Both runs append to one memory conversation file because they pass the same SDK conversation session (session=conversation_session) and therefore share the same session.session_id. This is different from the sandbox (sandbox), which identifies the live workspace and is not used as the memory conversation ID. Phase 1 sees the accumulated conversation when the sandbox session closes, so it can extract memory from the whole exchange instead of two isolated turns.

If you want multiple Runner.run(...) calls to become one memory conversation, pass a stable identifier across those calls. When memory associates a run with a conversation, it resolves in this order:

conversation_id, when you pass one to Runner.run(...)
session.session_id, when you pass an SDK Session such as SQLiteSession
RunConfig.group_id, when neither of the above is present
A generated per-run ID, when no stable identifier is present

Use different layouts to isolate memory for different agents

Memory isolation is based on MemoryLayoutConfig, not on agent name. Agents with the same layout and the same memory conversation ID share one memory conversation and one consolidated memory. Agents with different layouts keep separate rollout files, raw memories, MEMORY.md, and memory_summary.md, even when they share the same sandbox workspace.

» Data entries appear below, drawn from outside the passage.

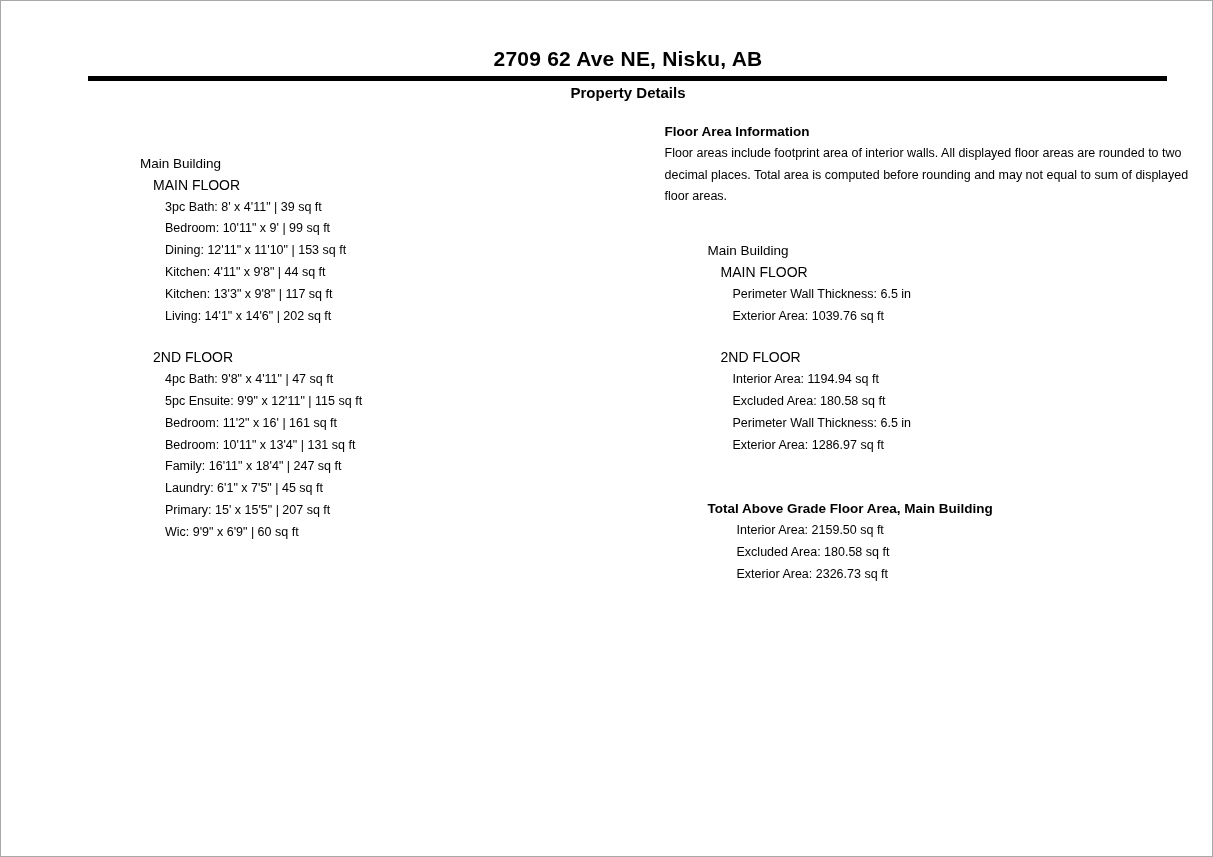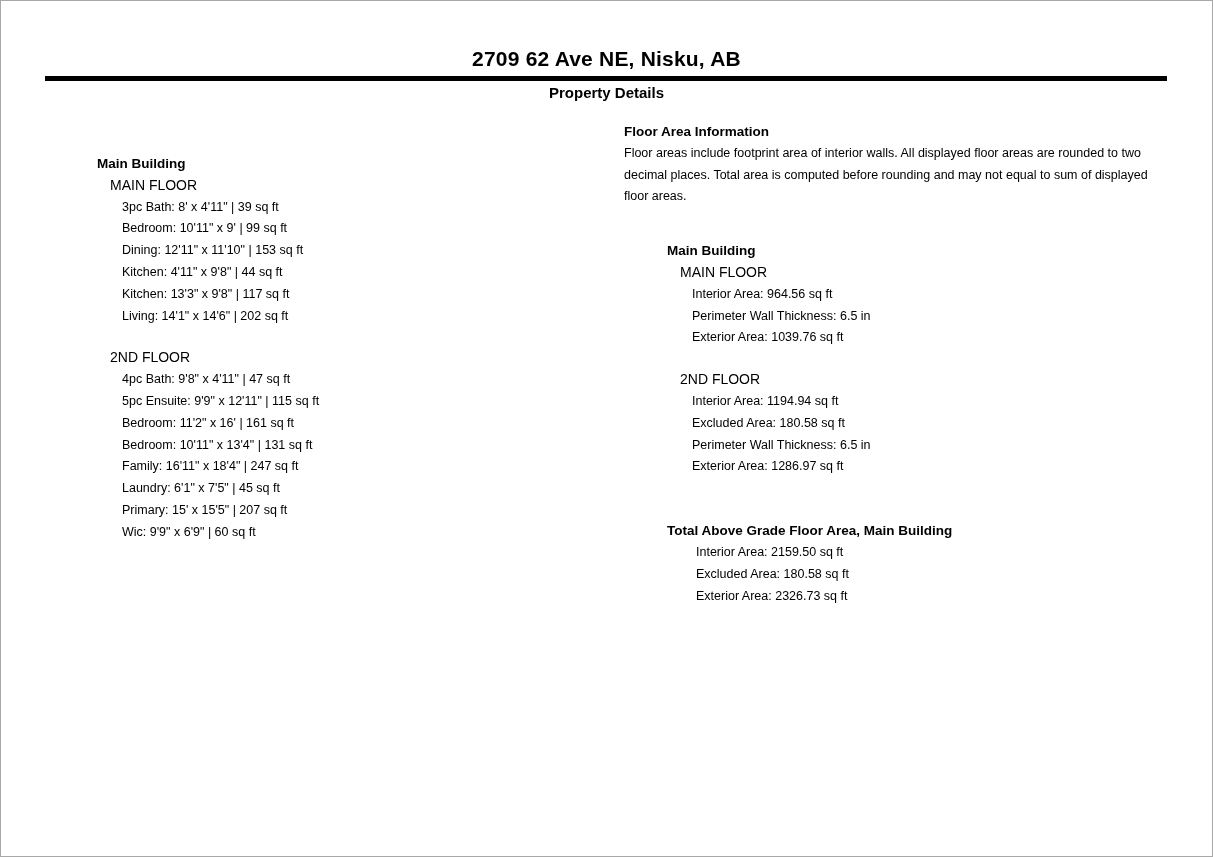--- a/index.html
+++ b/index.html
@@ -6,20 +6,21 @@
   html, body { margin: 0; padding: 0; background: #e8e8e8; }
   body { font-family: "Liberation Sans", "DejaVu Sans", sans-serif; color: #000; }
 
   .page {
     position: relative;
     width: 1213px;
     height: 857px;
     background: #ffffff;
     border: 1px solid #a8a8a8;
     overflow: hidden;
+    padding-left: 43px;
   }
 
   header { text-align: center; }
 
   .page-title {
     margin: 46px 0 0 0;
     font-size: 21px;
     font-weight: bold;
     line-height: 24px;
     letter-spacing: 0.2px;
@@ -58,21 +59,21 @@
   .section-desc {
     margin: 0;
     font-size: 12.5px;
     line-height: 21.8px;
   }
 
   .building { margin-top: 20px; padding-left: 43px; }
 
   .building-heading {
     font-size: 13.5px;
-    font-weight: bold;
+    font-weight: normal;
     line-height: 21.8px;
     margin-top: 32px;
   }
 
   .floor-group + .floor-group { margin-top: 20px; }
 
   .floor-heading {
     font-size: 14px;
     line-height: 21.8px;
     margin-left: 13px;
@@ -139,21 +140,20 @@
 
     <section class="col col-right">
       <h3 class="section-heading">Floor Area Information</h3>
       <p class="section-desc">Floor areas include footprint area of interior walls. All displayed floor areas are rounded to two decimal places. Total area is computed before rounding and may not equal to sum of displayed floor areas.</p>
 
       <div class="building">
         <div class="building-heading">Main Building</div>
 
         <div class="floor-group">
           <div class="floor-heading">MAIN FLOOR</div>
-          <div class="stat-line">Interior Area: 964.56 sq ft</div>
           <div class="stat-line">Perimeter Wall Thickness: 6.5 in</div>
           <div class="stat-line">Exterior Area: 1039.76 sq ft</div>
         </div>
 
         <div class="floor-group">
           <div class="floor-heading">2ND FLOOR</div>
           <div class="stat-line">Interior Area: 1194.94 sq ft</div>
           <div class="stat-line">Excluded Area: 180.58 sq ft</div>
           <div class="stat-line">Perimeter Wall Thickness: 6.5 in</div>
           <div class="stat-line">Exterior Area: 1286.97 sq ft</div>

Use separate layouts when multiple agents share one sandbox but should not share memory:

from agents import SQLiteSession
from agents.sandbox import MemoryLayoutConfig, SandboxAgent
from agents.sandbox.capabilities import Filesystem, Memory, Shell

gtm_agent = SandboxAgent(
    name="GTM reviewer",
    instructions="Analyze GTM workspace data and write concise recommendations.",
    capabilities=[
        Memory(
            layout=MemoryLayoutConfig(
                memories_dir="memories/gtm",
                sessions_dir="sessions/gtm",
            )
        ),
        Filesystem(),
        Shell(),
    ],
)

engineering_agent = SandboxAgent(
    name="Engineering reviewer",
    instructions="Inspect engineering workspaces and summarize fixes and risks.",
    capabilities=[
        Memory(
            layout=MemoryLayoutConfig(
                memories_dir="memories/engineering",
                sessions_dir="sessions/engineering",
            )
        ),
        Filesystem(),
        Shell(),
    ],
)

gtm_session = SQLiteSession("gtm-q2-pipeline-review")
engineering_session = SQLiteSession("eng-invoice-test-fix")

This prevents GTM analysis from being consolidated into engineering bug-fix memory, and vice versa.